まだいといはけなく、をかしげにておはす、いとあはれと見たてまつりたまひて、
「母君の御教へにな叶ひたまうそ。いと心憂く、思ひとる方なき心あるは、いと悪しきわざなり」と言ひ知らせたてまつりたまふ。

大将は、姫君に「さあ、こちらへいらっしゃい。あなたにお会いしにこちらにまいるのもみっともないことだから、私はいつもこちらにはこられません。あちらにも可愛い子供たちがいるのだから、同じ場所でお世話いたしましょう」と申し上げなさる。

姫君は、まだたいそう幼く、きれいな様子でいらっしゃるのを、たいそう愛しく思いながらご覧になって、
「母君のお教えになることに従ってはいけませんよ。たいそうなさけなく、物分りが悪いところがあるのは、とても悪いことです」とお教え申し上げなさる。


夕霧は、娘を「一緒に三条邸に帰ろう」と説得しつつ、かつ、「お母様みたいになっちゃいけませんよ」と妻の悪口を言い聞かせています。(ってか子供に悪口いっちゃダメだろ…)が、
まあ何ていうか正直、自分の浮気を棚に上げて妻を責めまくって子供にまで妻に悪口をいう夕霧クン、大変おとなげないですね

妻に家出されて、逆ギレしまくっております。

 

遠慮がちに物を言っている髭黒と比べると、言いたい放題な夕霧

そこまで言っちゃうの、という感じで、この時はこれで物別れになってしまいます。

 

関係の修復に向かいそうもない「夕霧」章での描写

その後、雲居雁の父大臣も「家出してきたのは軽々しいしもうちょっとそのまま様子を見るべきだったけど、家出してしまったものは仕方がない」と言って、娘をすぐに帰そうともしません。

夫の側は、自分が他に新しい妻を作って妻を裏切っておきながら、妻を責め立てることしかせず、しまいにはお互いに「別れよう」とまで言って物別れになり、夫は新しい妻のご機嫌とりに何日も右往左往。妻はどうしようもなくて嘆くばかり。
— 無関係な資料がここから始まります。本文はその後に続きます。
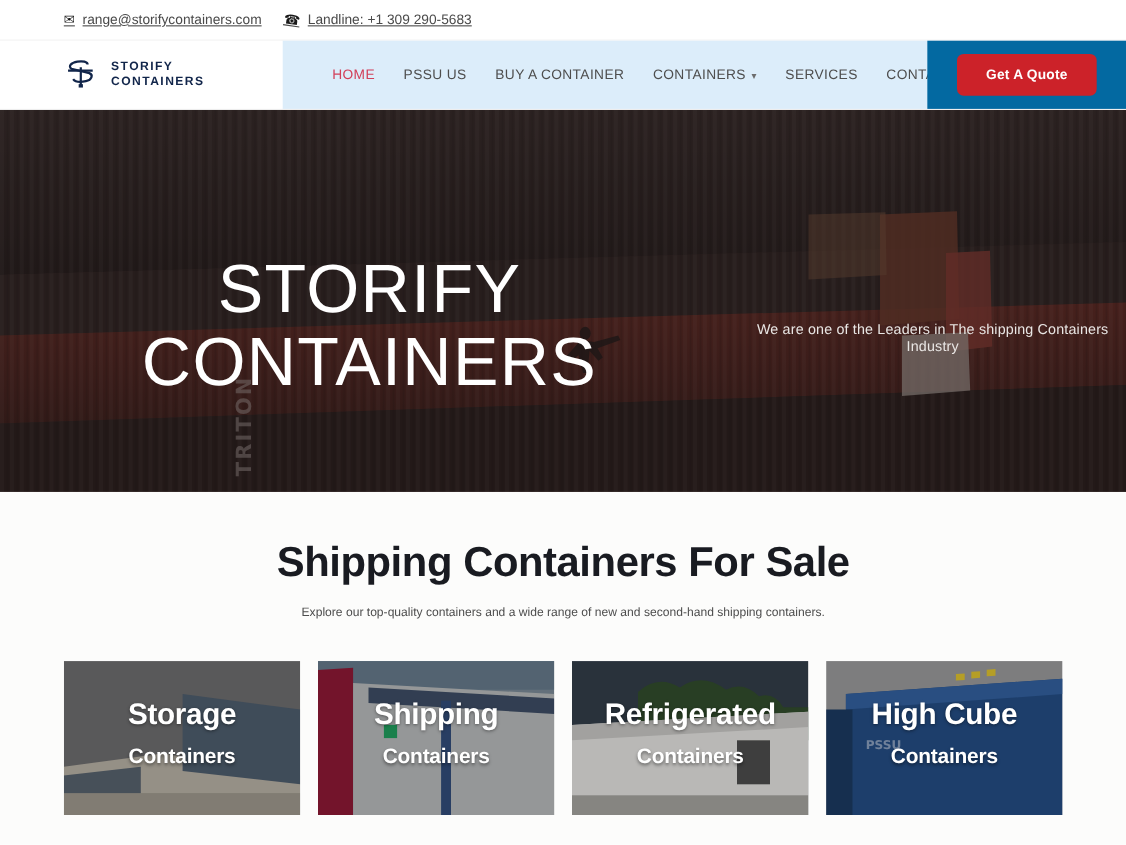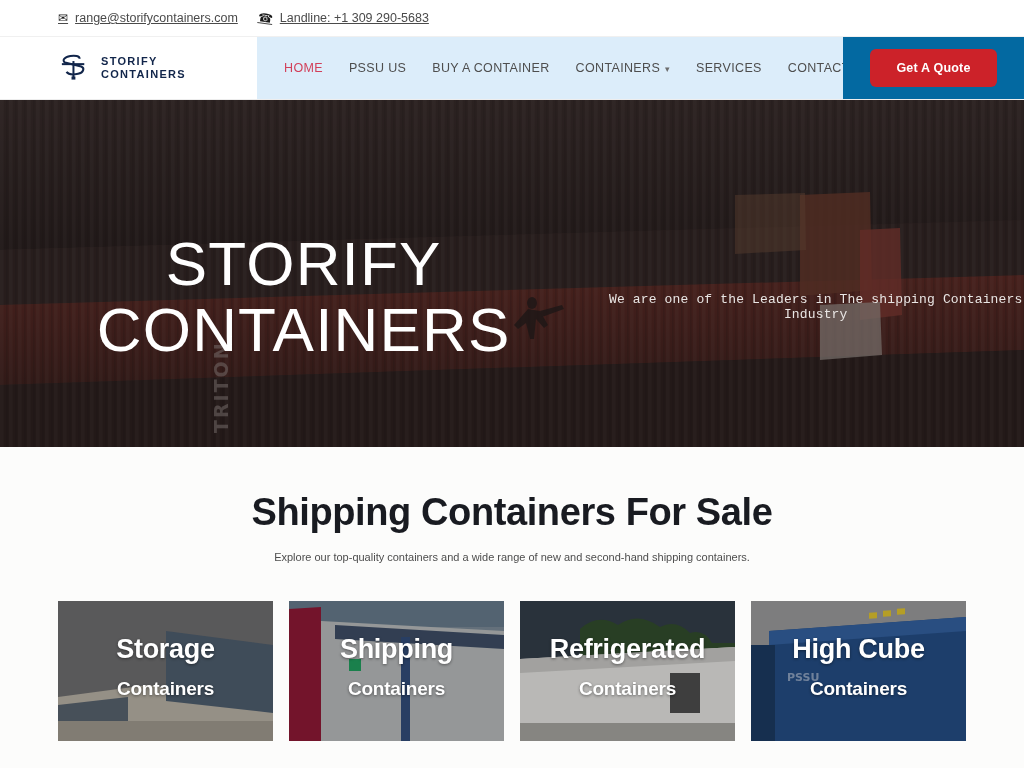--- a/index.html
+++ b/index.html
@@ -67,7 +67,7 @@
     display:flex;
     align-items:center;
     gap:0px;
-    padding-left:14px;
+    padding-left:32px;
   }
   .nav-item {
     font-size:12.5px;

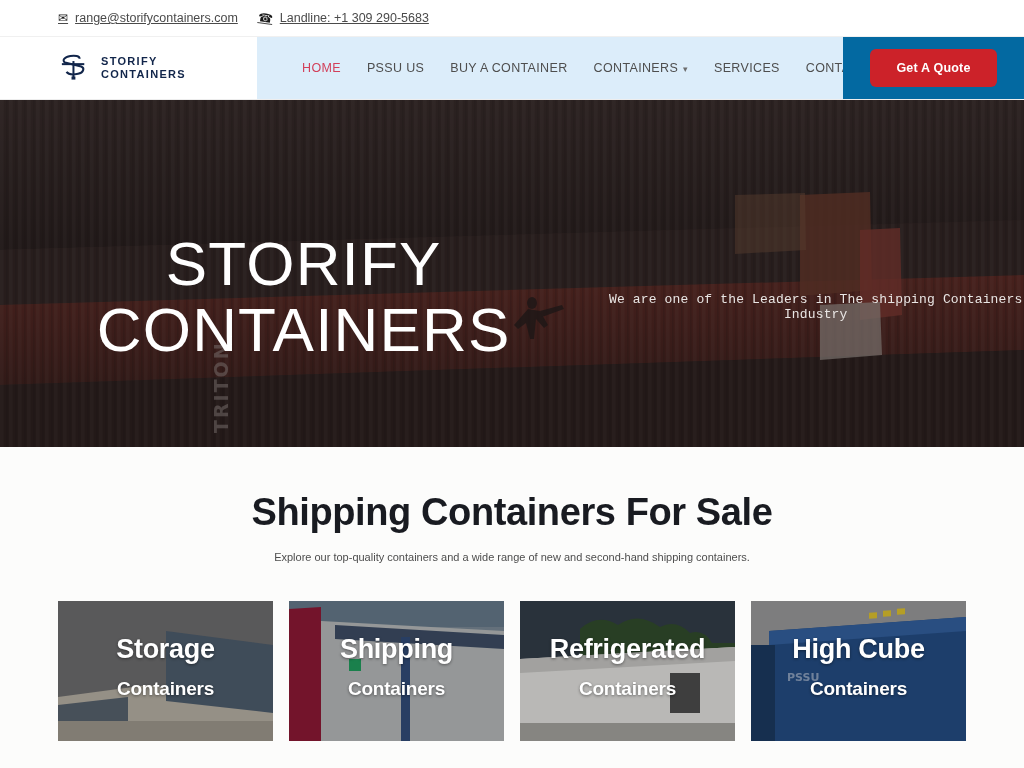--- a/index.html
+++ b/index.html
@@ -136,7 +136,6 @@
     color:#e9e6e4;
     letter-spacing:.15px;
     text-align:center;
-    font-family:Liberation Mono, monospace;
   }
   .hero-btn {
     margin-top:31px;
そんな状態で、章の最後は「この御仲らひのこと、言ひやるかたなく、とぞ」と締めて、その後どうなったということを書かずに終わりになります。

これはもう、修復難しそうって思いますよね。

 

なぜか、いつのまにかよりを戻している…

それなのに、2年ほど後の紫の上の死後の五節の頃には、雲居雁の弟たちが、夕霧の父である光源氏の邸に『思ふことなげなるさま』で夕霧と雲居雁の子供たちを連れてきているわけで、夕霧と雲居雁はとっくの昔によりを戻していることが間接的に分かるわけです。

その間の事情、語られず。

髭黒の北の方については、ちらちらと「すっかり別れてしまったけれど生活の面倒などは髭黒が見ていた」とか「真木柱の姫君は、髭黒の反対にも関わらず式部卿宮が蛍兵部卿宮と結婚させた」など語られているのですが…

 

似たようなシチュエーションで、妻の家出と迎えに行った夫との決裂という経緯を辿ったのに、なぜ正反対の結果になったのか。
なぜ作者・紫式部は「よりを戻した」経緯を書かなかったのか。

 

ここはやはりこれだけ詳細に夕霧と雲居雁夫妻について描いてきて、さりげなく紫の上・髭黒の元北の方との対比を浮き彫りにさせてきた以上、作者としては「ここまで描いてきたことで、どうして結果が違ったのか分かるでしょう」と言いたいのかな、と思うのです。

 

ひとつの伏線は、雲居雁の父大臣が、夕霧の新しい妻の落葉宮に圧力をかけたこと。
落葉宮の立場からしたら、夕霧が雲居雁と本当に別れてしまったら、有力者一族を完全に敵に回してしまうことになるわけで。

もうひとつの理由は何かというと…陳腐なようですが、やっぱり愛情と信頼の違いなんだろうな~と思います。
それは髭黒とその北の方との描写の違いでは顕著であるのですが、源氏と紫の上の描写との比較でも、どこかしら違っている部分だと思うのです。